Monday, August 9, 2010

One A Week Review #35 - Skyjacked

Your boy is back after a couple weeks (okay, a couple months, really) hiatus and he's got a gem to kick off a new round of One A Week reviews.

Skyjacked is an odd, "A Picture" rip off of Airport that has all the Seventies "disaster film" tropes you know I love. It even has that terrific head shot poster practically required for this kind of movie. It's as luxe as Airport  but has the slightly trashier storyline more apropos to Murder on Flight 502. You have an "all star cast" headlined by Charlton Heston (did he carry this character on to Airport 1975? I choose to think so.) and Yvette Mimieux at her Breck Girl best (seriously, there's a killer "romantic flashback" that'd make a perfect shampoo commerical).

A dashing, pipe-smoking-in-the-cockpit Airline pilot and his head Stew ex-girlfriend are on a flight to Minneapolis that gets "skyjacked" with threatening notes to Anchorage. Thankfully it's a plane right out of the works of Arthur Hailey populated with a bomber, pregnant gal about to pop, mysterious Senator with a son romancing a hippie gal in first class, and Claude Atkins as George Kennedy.

They're supported capably by an overacting James Brolin, Walter Pidgeon at his Walter-Pidgeon-iest, plot point pregnant lady Mariette Hartley (you see her belly before you see her), and cast against-type-as-a-Cellist Rosie Grier. Susan Dey, Jeanne Crain, and Leslie Uggams (even classy in a rainstorm on an inflatable emergency slide) show up to decorate the airplane set with their (ahem) star-wattage.

Most impressive is the totally set-bound interiors (you see the wrinkles in the "sky" background at one point) and the sequences featuring one or more planes in flight. This was a time before CGI, after all. They're flying real planes, sometimes in what looks to be very close formation. There's a nice 1972 sheen to the whole thing with fantastic fabrics, a conservatism hungover from an older day of film-making, and stewardesses who bother to learn every passengers name and whip out the occasional Bloody Mary at the request of a woman eight months pregnant. Did I mention the captain smokes a pipe in the cockpit?

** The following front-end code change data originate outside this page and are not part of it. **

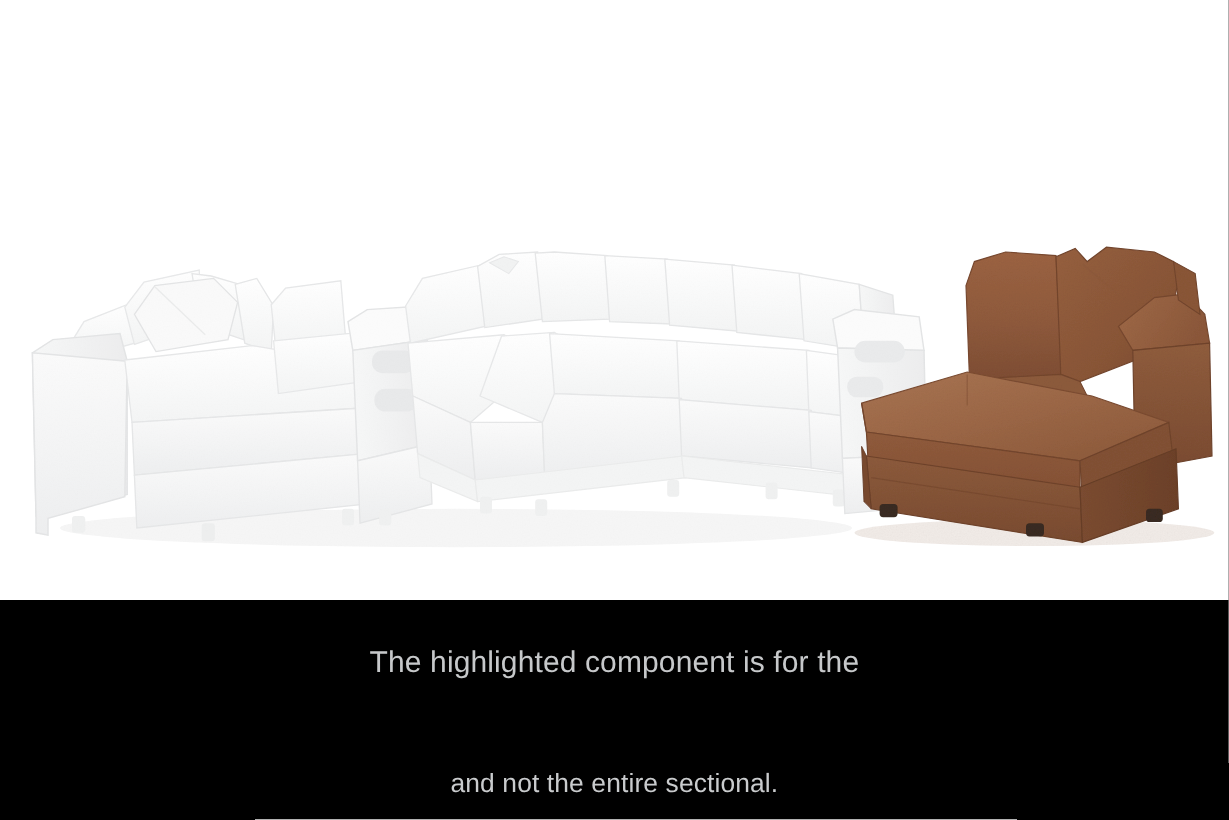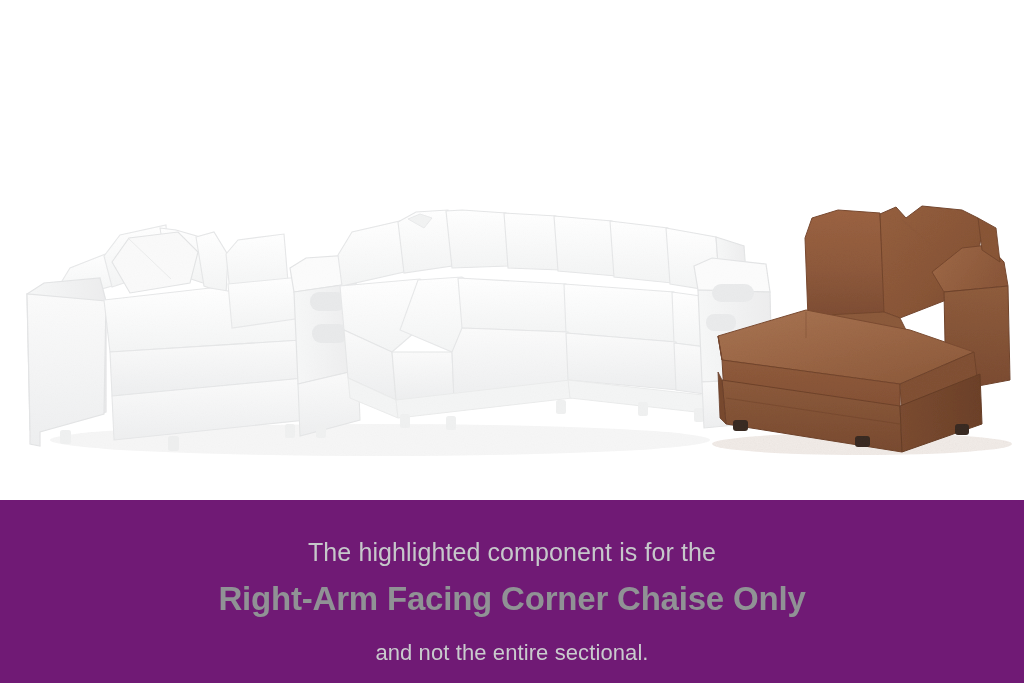--- a/index.html
+++ b/index.html
@@ -15,7 +15,7 @@
     position: relative;
     width: 1024px;
     height: 683px;
-    background: #701a75;
+    background: #000000;
     overflow: hidden;
   }
 

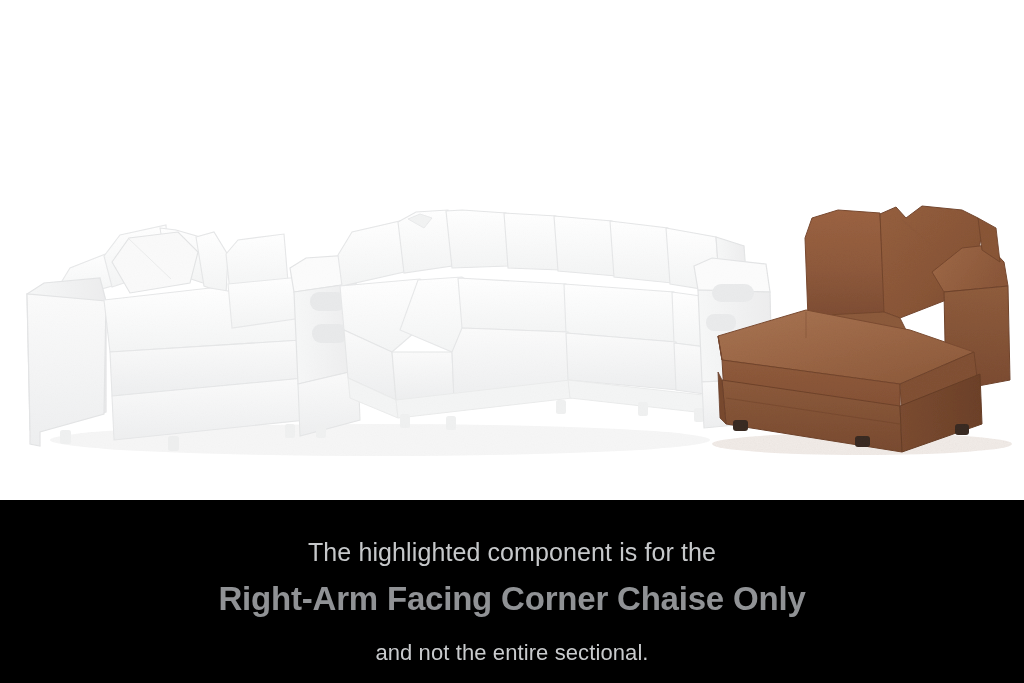--- a/index.html
+++ b/index.html
@@ -288,7 +288,6 @@
 
   <div id="caption-block">
     <div class="caption-line-top">The highlighted component is for the</div>
-    <div class="caption-line-main">Right-Arm Facing Corner Chaise Only</div>
     <div class="caption-line-bottom">and not the entire sectional.</div>
   </div>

I don't know how I had never heard of this film prior to a couple of weeks ago, when I accidentally stumbled on it on Netflix.  It's really just Airport 1.5 and pleases the palate well enough for any lover of plane dramas and disaster films. In the end, it suffers what so many Hollywood pictures of the time are afflicted with. With a bomb, birth, the threat of a midair collision, unconvincing Judo, the Cold War, and more, it's still not trashy and melodramatic enough. (Lord knows they try with some truly awful flashbacks.) There's tension, soap opera, barely there subplots, and an impossibly lovely set of actresses. That's a crime, but this is still a decent way to kill a couple hours with an old-fashioned time capsule of a movie.

I just wish at some point the Stewardess got to fly the plane...

1 comment:

  1. Airport 77 is one of the greatest films of all time!